1. Integrating string types into EUPHORIA handling
- Posted by SDPringle May 04, 2014
- 1542 views
Forked from Re: Euphoria vs The Other Guys
... Strings are easily implemented as a UDT.
Not quite. UDT have some restrictions. They are only used during assignments or explicit if UDT(x) tests. We can't tailor other operations to deal with UDTs, nor can we arbitrarily have existing library functions know what to do with a UDT when they encounter one. That, of course, also applies to built in types too.
I really mean we can use UDTs for assignments and explicit checks. In fact the standard library has 'string' so I should have said a UDT already exists there. Did you mean we cannot use UDT routines for things other than assignments and tests or did you mean we don't have operator overloading in EUPHORIA? I don't think we need to.
If added as a builtin type, you would only need to modify the parser part.
Actually, it turns out to be a lot more complicated than that. A new built-in type has semantic implications that would undoubtedly affect nearly every aspect of the existing language operations.
One could implement string the same way as sequence is. That is to say use the same structure. We would need to add a special call to make sure it is a valid string but other than that just use struct s1. We have three representations for objects: struct s1, struct d, and int. If you add another we go from binary operations having to handle 9 cases to operations having to handle 16. [/quote]
... working with a string is the same as working with a sequence of integers, or a sequence of anythings.

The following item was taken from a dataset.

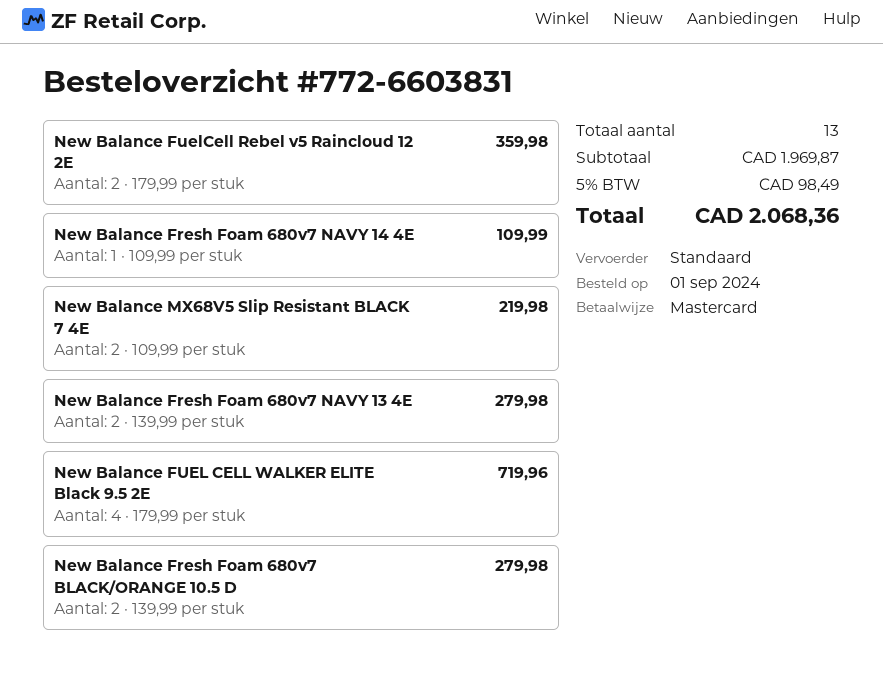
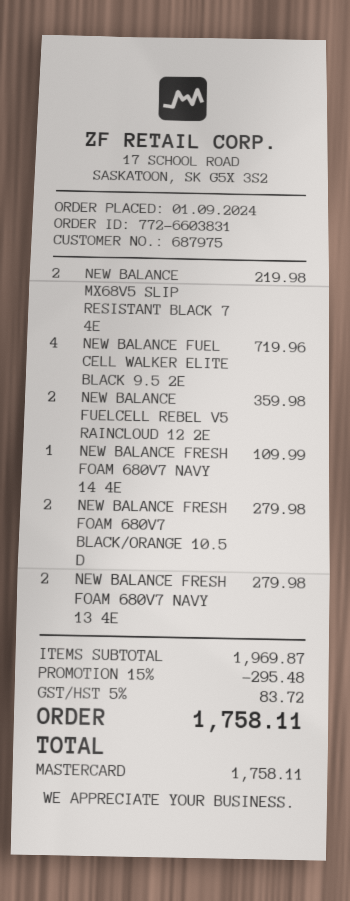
discount: none -> 15% = 295.48
tax: 5% = 98.49 -> 5% = 83.72
total: 2068.36 -> 1758.11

Again, only if you are talking about sequence operations, but even then we would need to add some extra semantics to some operations. For example, adding an atom to a String type should do what, exactly? Issue a runtime error, maybe? Then there's the whole complication of how to output String data. If the string is going to a console device, we would probably need to convert it to UTF8. But what about out to a file? Or output to a windowed applications - UTF16 or ASCII? Now consider functions like upper() etc, these need special handling for unicode strings.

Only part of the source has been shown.